#### [Work instruction]
From the records below, set down exactly the lines starting with the line that contains "[88,51,205,65] What this" and going on through the line that contains "(416, 48) none". Nothing else is wanted.
*** Study material ***
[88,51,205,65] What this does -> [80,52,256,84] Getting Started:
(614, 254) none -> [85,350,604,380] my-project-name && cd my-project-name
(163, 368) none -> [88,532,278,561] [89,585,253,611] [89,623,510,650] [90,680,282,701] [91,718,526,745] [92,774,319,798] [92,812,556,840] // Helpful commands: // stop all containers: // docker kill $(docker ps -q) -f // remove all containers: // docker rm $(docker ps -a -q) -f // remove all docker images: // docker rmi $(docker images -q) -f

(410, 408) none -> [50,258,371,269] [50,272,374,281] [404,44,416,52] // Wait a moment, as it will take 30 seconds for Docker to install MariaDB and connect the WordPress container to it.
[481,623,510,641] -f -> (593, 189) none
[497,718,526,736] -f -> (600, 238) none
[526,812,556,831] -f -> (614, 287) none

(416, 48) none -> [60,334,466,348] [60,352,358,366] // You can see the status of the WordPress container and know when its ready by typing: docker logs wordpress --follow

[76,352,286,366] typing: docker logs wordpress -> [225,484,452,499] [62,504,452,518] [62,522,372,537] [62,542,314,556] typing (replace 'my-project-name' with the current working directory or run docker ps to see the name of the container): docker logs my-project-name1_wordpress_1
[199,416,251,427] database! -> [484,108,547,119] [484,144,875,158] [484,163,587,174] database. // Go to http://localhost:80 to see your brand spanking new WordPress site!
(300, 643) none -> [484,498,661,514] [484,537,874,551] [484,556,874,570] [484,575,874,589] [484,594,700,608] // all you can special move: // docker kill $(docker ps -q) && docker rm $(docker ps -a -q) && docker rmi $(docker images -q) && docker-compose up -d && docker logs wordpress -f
*** End of Study material ***
*** Study material ***
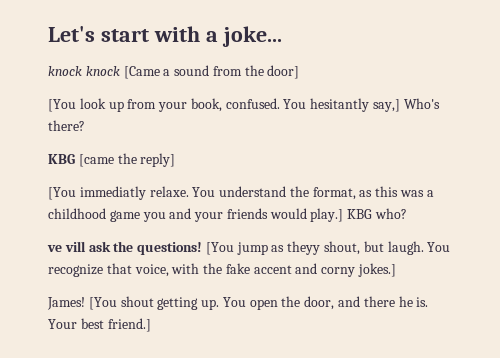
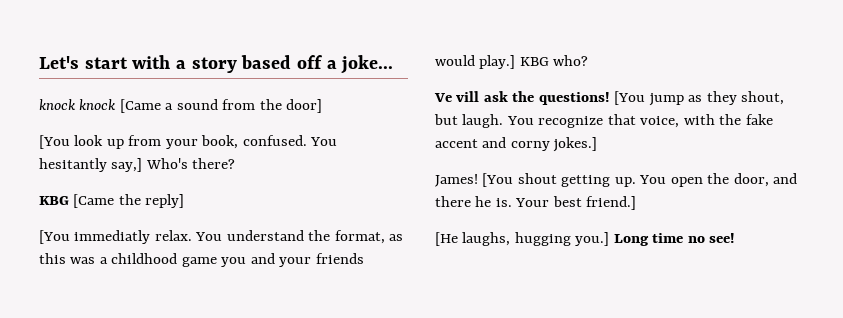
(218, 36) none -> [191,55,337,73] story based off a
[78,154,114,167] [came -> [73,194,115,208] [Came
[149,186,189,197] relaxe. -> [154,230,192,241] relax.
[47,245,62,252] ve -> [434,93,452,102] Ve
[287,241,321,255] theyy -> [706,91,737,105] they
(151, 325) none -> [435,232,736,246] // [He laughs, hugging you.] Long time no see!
*** End of Study material ***
#### [Answer for the task]
[88,51,205,65] What this does -> [80,52,256,84] Getting Started:
(614, 254) none -> [85,350,604,380] my-project-name && cd my-project-name
(163, 368) none -> [88,532,278,561] [89,585,253,611] [89,623,510,650] [90,680,282,701] [91,718,526,745] [92,774,319,798] [92,812,556,840] // Helpful commands: // stop all containers: // docker kill $(docker ps -q) -f // remove all containers: // docker rm $(docker ps -a -q) -f // remove all docker images: // docker rmi $(docker images -q) -f

(410, 408) none -> [50,258,371,269] [50,272,374,281] [404,44,416,52] // Wait a moment, as it will take 30 seconds for Docker to install MariaDB and connect the WordPress container to it.
[481,623,510,641] -f -> (593, 189) none
[497,718,526,736] -f -> (600, 238) none
[526,812,556,831] -f -> (614, 287) none

(416, 48) none -> [60,334,466,348] [60,352,358,366] // You can see the status of the WordPress container and know when its ready by typing: docker logs wordpress --follow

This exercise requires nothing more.